Return every line of the records that includes the string "bambino".

Saved data entries
━━━━━━━━━━

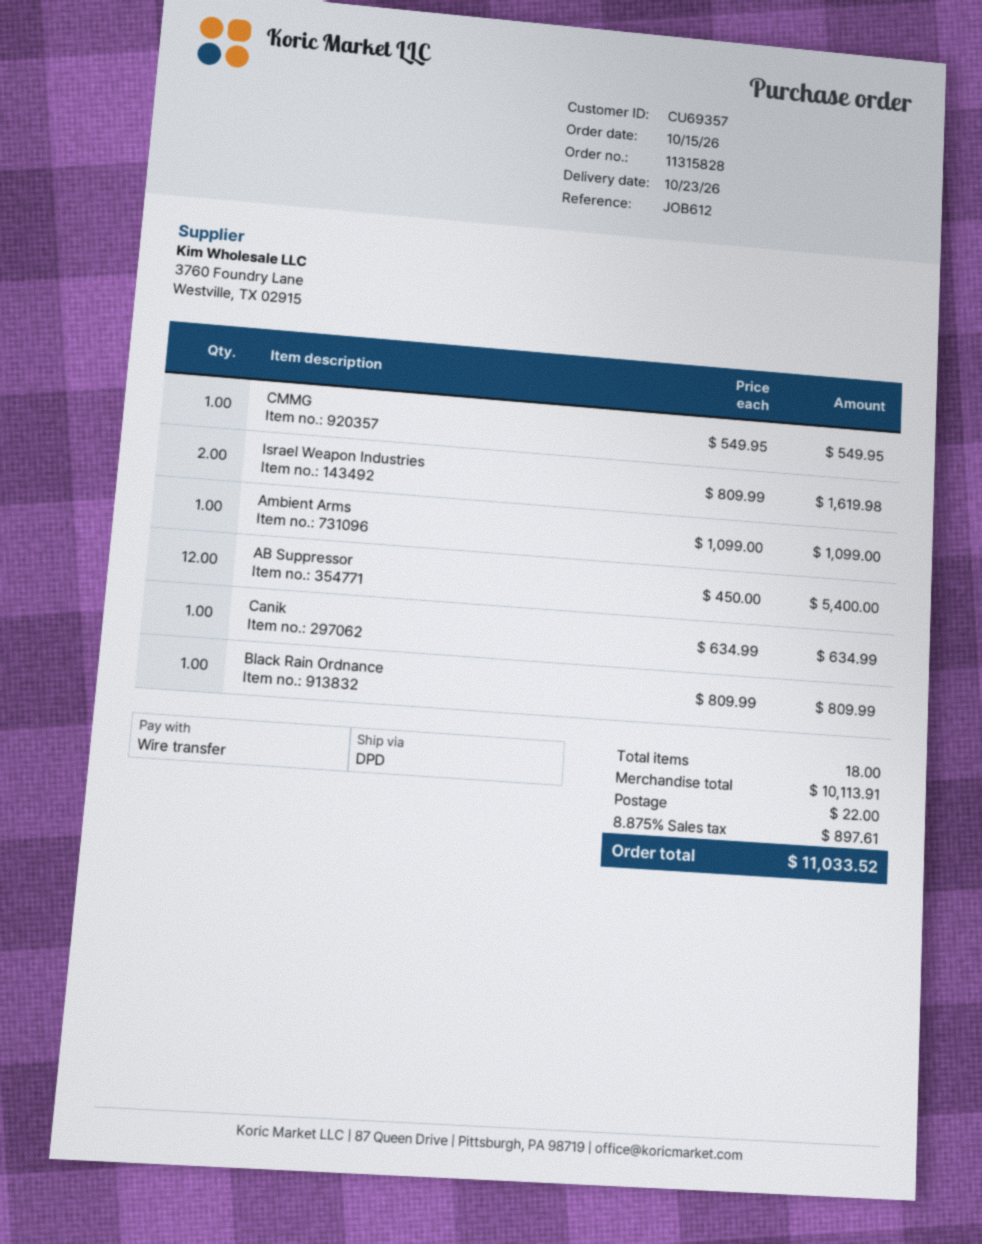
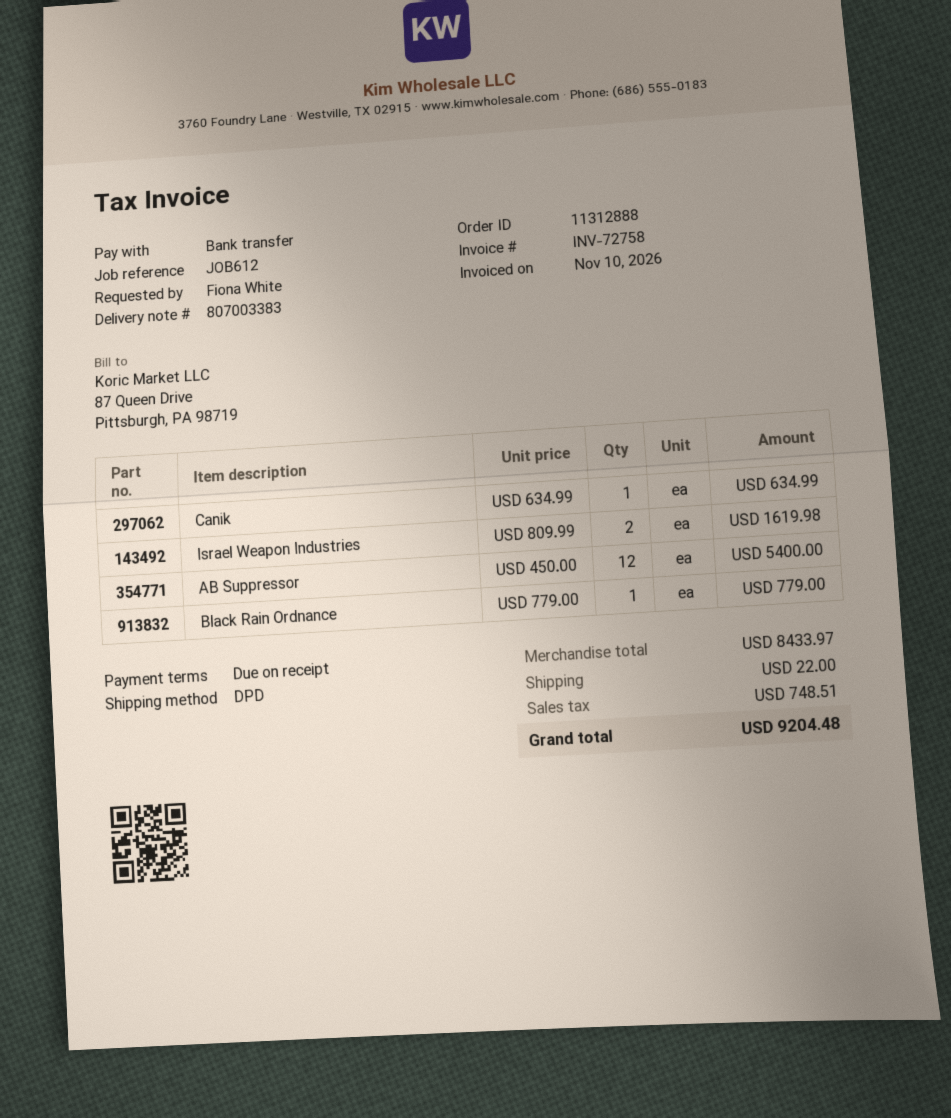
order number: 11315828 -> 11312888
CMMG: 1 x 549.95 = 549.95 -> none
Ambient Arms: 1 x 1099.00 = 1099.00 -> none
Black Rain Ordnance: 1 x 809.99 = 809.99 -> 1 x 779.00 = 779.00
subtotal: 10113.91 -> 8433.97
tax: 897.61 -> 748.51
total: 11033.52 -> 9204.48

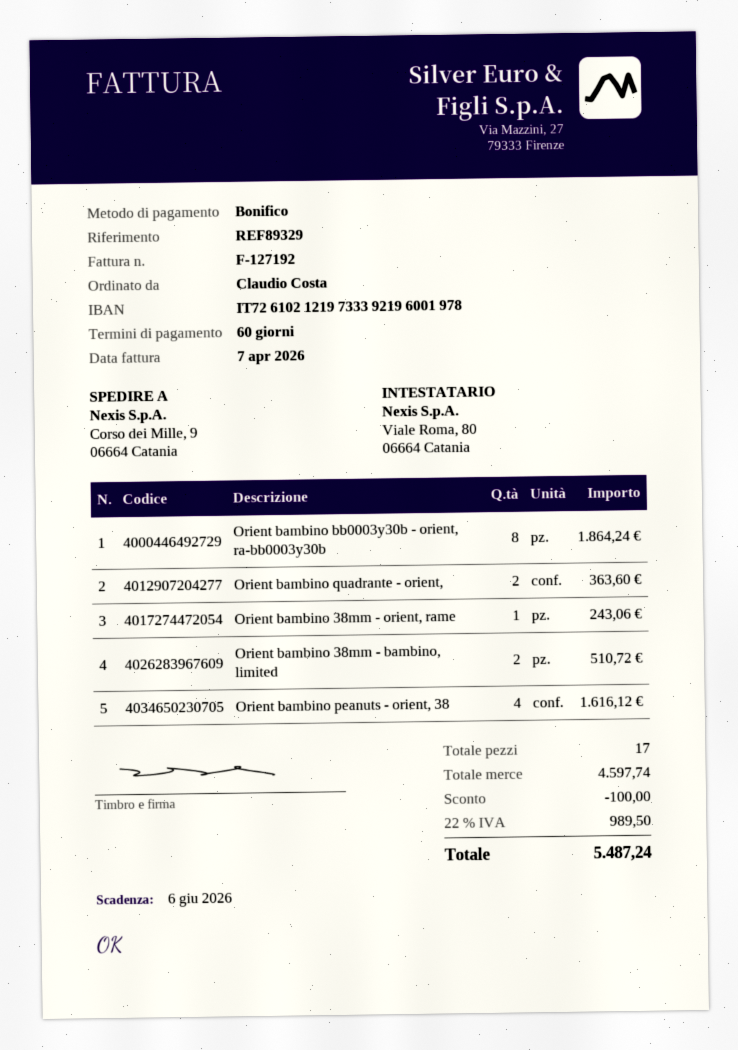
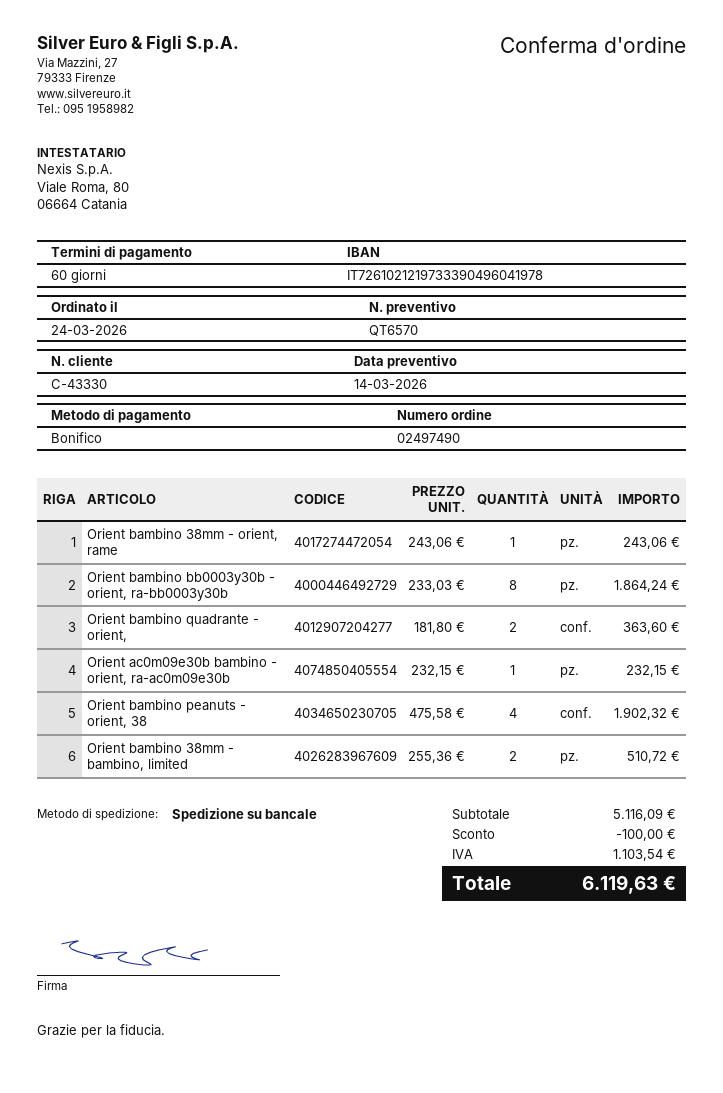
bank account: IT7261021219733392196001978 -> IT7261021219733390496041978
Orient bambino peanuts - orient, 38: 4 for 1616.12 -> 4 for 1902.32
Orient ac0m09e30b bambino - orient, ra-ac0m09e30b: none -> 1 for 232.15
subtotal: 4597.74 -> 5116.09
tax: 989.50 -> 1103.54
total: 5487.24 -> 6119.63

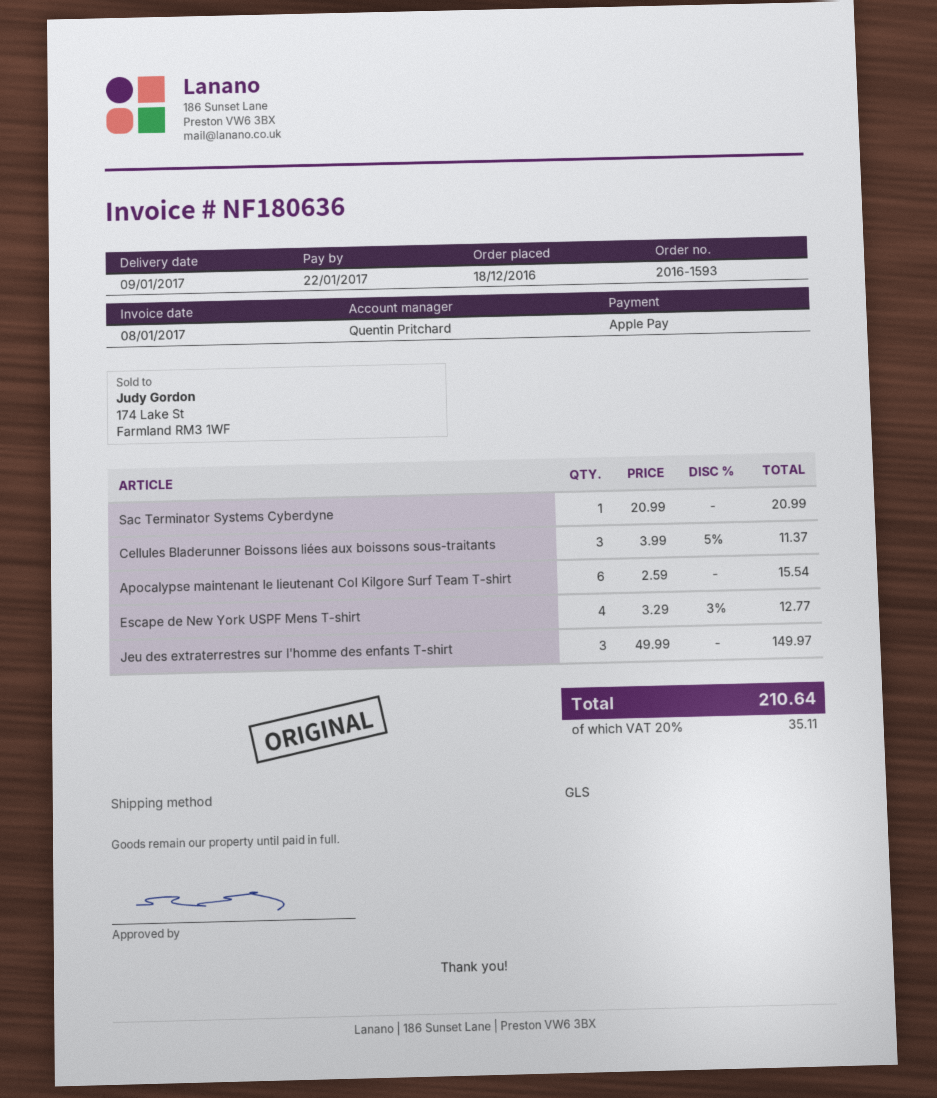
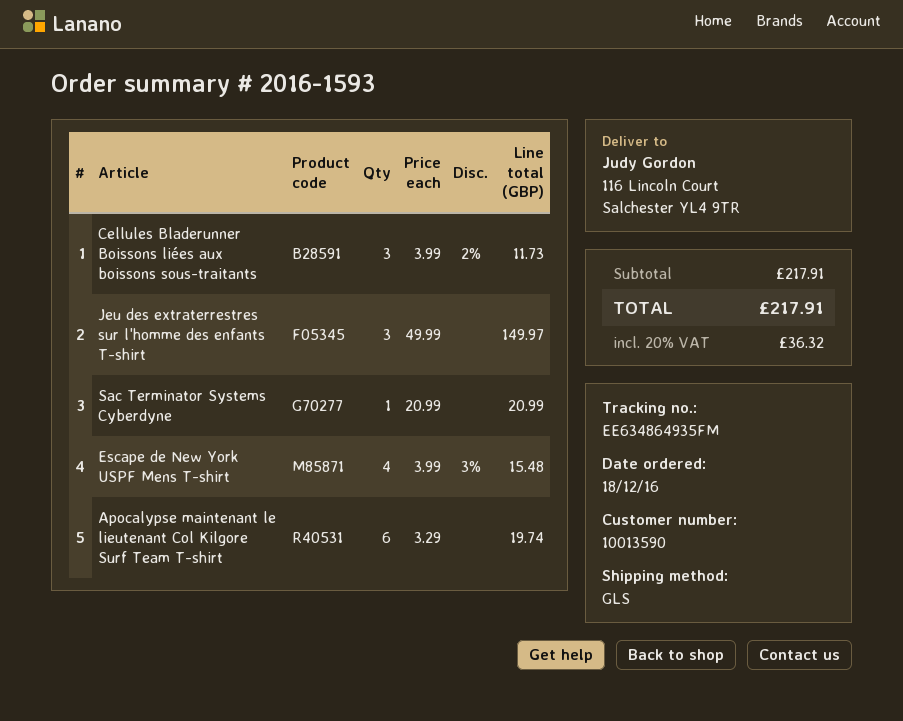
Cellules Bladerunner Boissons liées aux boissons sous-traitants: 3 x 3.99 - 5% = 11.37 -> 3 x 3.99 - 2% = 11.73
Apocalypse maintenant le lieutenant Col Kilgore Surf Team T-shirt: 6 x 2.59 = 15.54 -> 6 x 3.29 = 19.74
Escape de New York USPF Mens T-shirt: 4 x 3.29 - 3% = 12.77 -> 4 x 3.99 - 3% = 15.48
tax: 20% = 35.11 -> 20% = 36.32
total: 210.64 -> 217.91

━━━━━━━━━━

**Response for this exercise**
Orient bambino peanuts - orient, 38: 4 for 1616.12 -> 4 for 1902.32
Orient ac0m09e30b bambino - orient, ra-ac0m09e30b: none -> 1 for 232.15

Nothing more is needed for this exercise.